*STORED DATA*.
++++

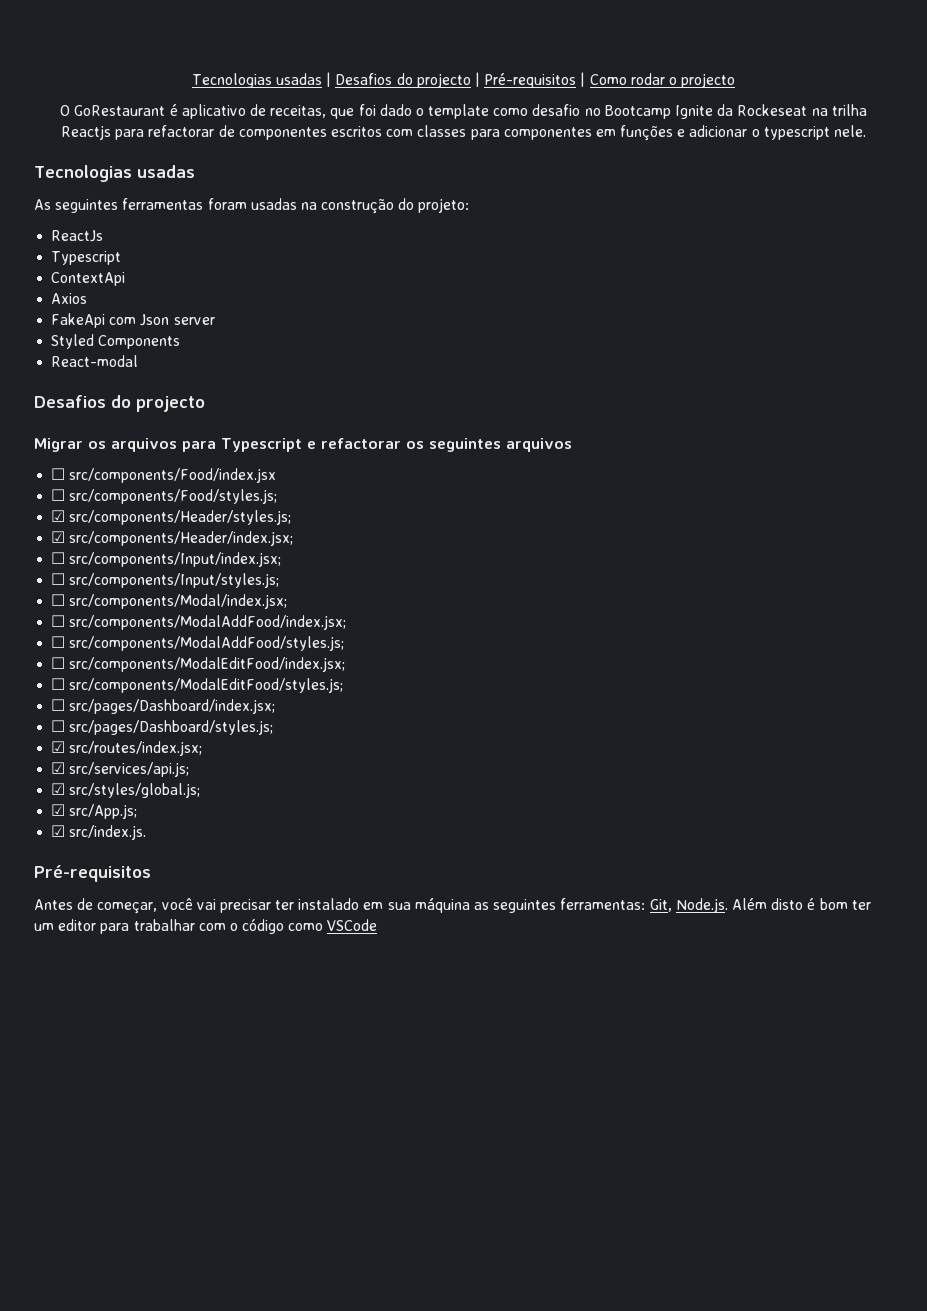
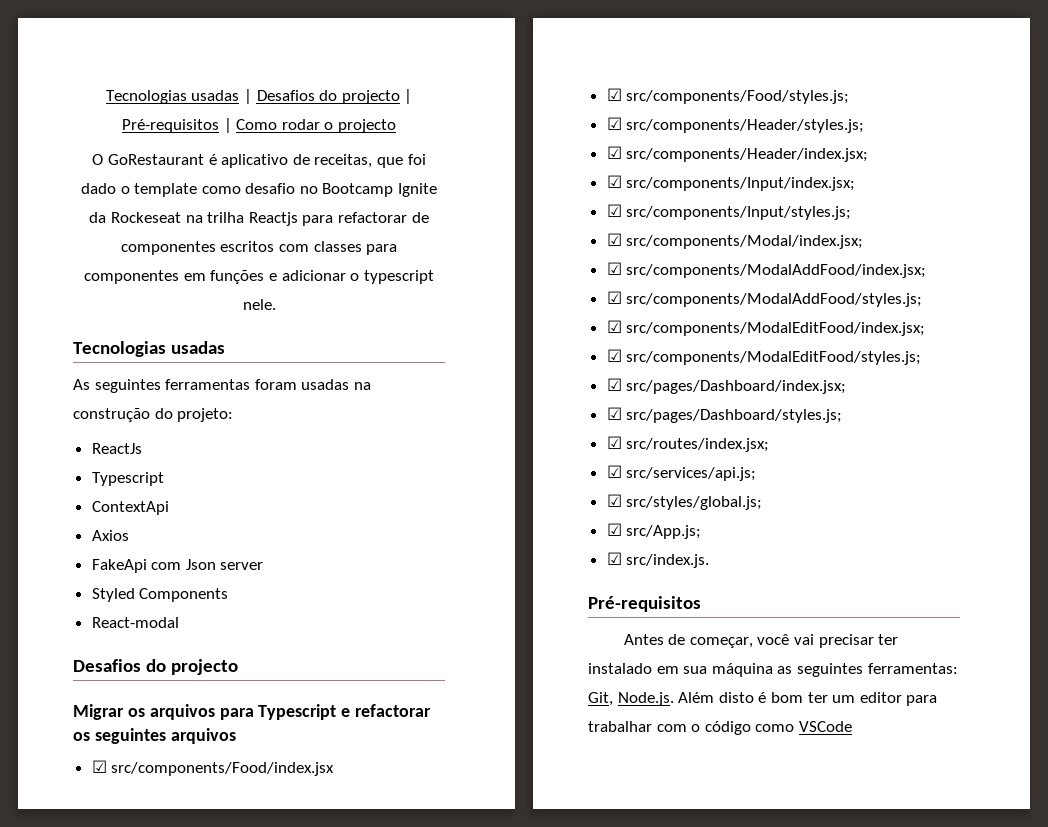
- ☐ src/components/Food/index.jsx
+ ☑ src/components/Food/index.jsx
- ☐ src/components/Food/styles.js;
+ ☑ src/components/Food/styles.js;
- ☐ src/components/Input/index.jsx;
+ ☑ src/components/Input/index.jsx;
- ☐ src/components/Input/styles.js;
+ ☑ src/components/Input/styles.js;
- ☐ src/components/Modal/index.jsx;
+ ☑ src/components/Modal/index.jsx;
- ☐ src/components/ModalAddFood/index.jsx;
+ ☑ src/components/ModalAddFood/index.jsx;
- ☐ src/components/ModalAddFood/styles.js;
+ ☑ src/components/ModalAddFood/styles.js;
- ☐ src/components/ModalEditFood/index.jsx;
+ ☑ src/components/ModalEditFood/index.jsx;
- ☐ src/components/ModalEditFood/styles.js;
+ ☑ src/components/ModalEditFood/styles.js;
- ☐ src/pages/Dashboard/index.jsx;
+ ☑ src/pages/Dashboard/index.jsx;
- ☐ src/pages/Dashboard/styles.js;
+ ☑ src/pages/Dashboard/styles.js;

++++

*TASK*.
Can you quote exactly the lines from the one containing "- ☐ src/pages/Dashboard/index.jsx;" through the last line of the records above, and nothing else?

*REPLY*.
- ☐ src/pages/Dashboard/index.jsx;
+ ☑ src/pages/Dashboard/index.jsx;
- ☐ src/pages/Dashboard/styles.js;
+ ☑ src/pages/Dashboard/styles.js;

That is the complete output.